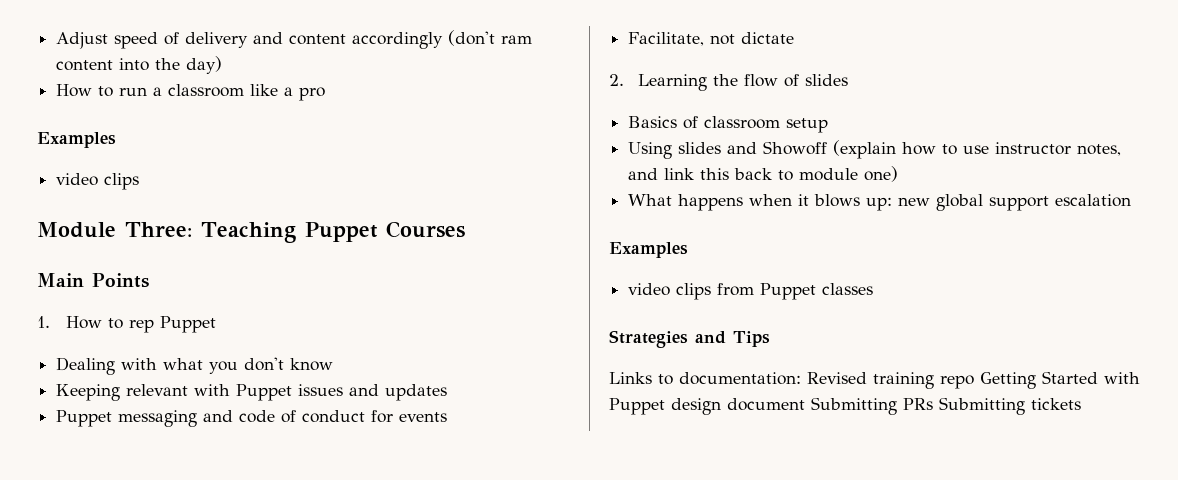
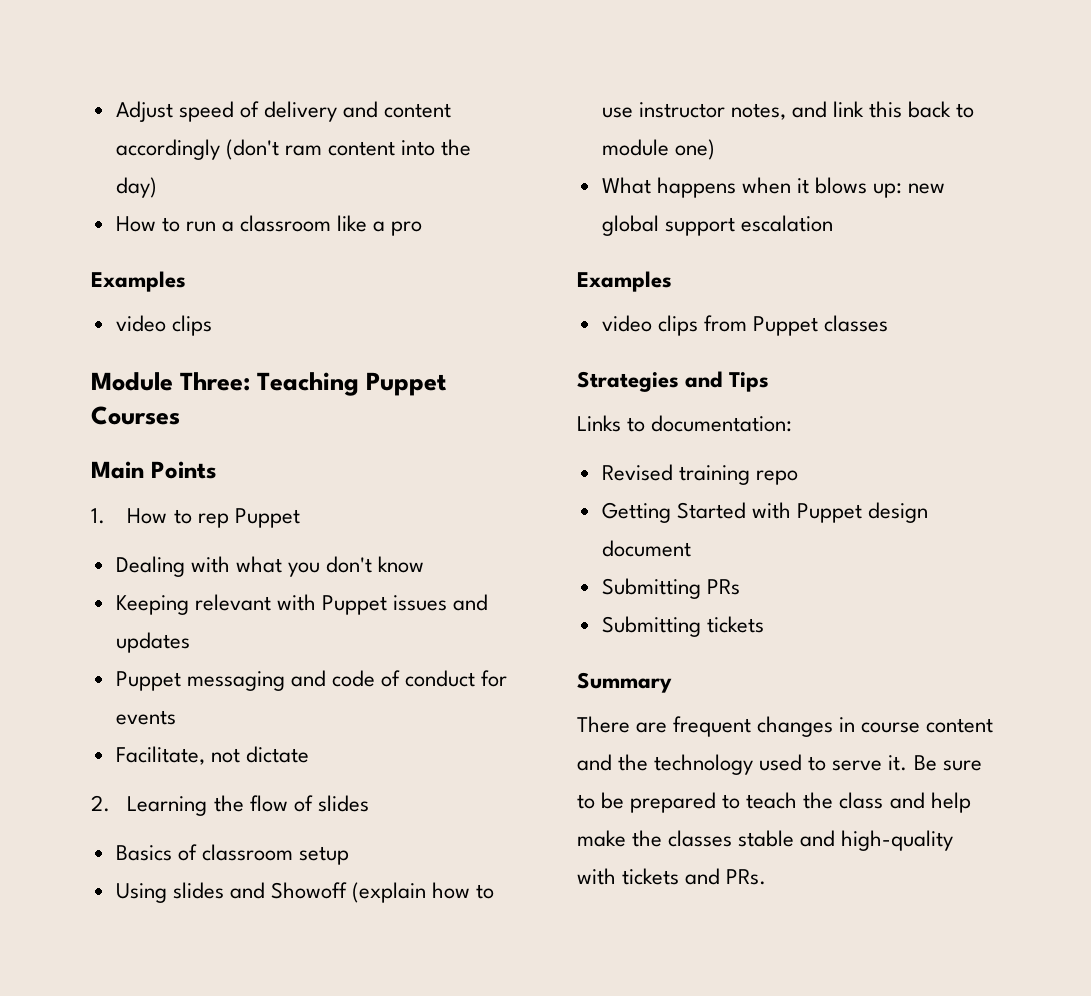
(801, 378) none -> (793, 423) //
(974, 382) none -> (798, 477) //
(805, 404) none -> (691, 548) //
(933, 404) none -> (740, 587) //
(1081, 404) none -> [577,672,672,693] [577,716,994,737] [577,754,982,775] [577,792,971,813] [577,830,954,851] [577,868,767,885] // Summary // There are frequent changes in course content and the technology used to serve it. Be sure to be prepared to teach the class and help make the classes stable and high-quality with tickets and PRs.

^^^^^^^^^^^^^^^^

> [The problem]: Strip the images and reproduce the remaining records precisely.

> [Answer area]:
(801, 378) none -> (793, 423) //
(974, 382) none -> (798, 477) //
(805, 404) none -> (691, 548) //
(933, 404) none -> (740, 587) //
(1081, 404) none -> [577,672,672,693] [577,716,994,737] [577,754,982,775] [577,792,971,813] [577,830,954,851] [577,868,767,885] // Summary // There are frequent changes in course content and the technology used to serve it. Be sure to be prepared to teach the class and help make the classes stable and high-quality with tickets and PRs.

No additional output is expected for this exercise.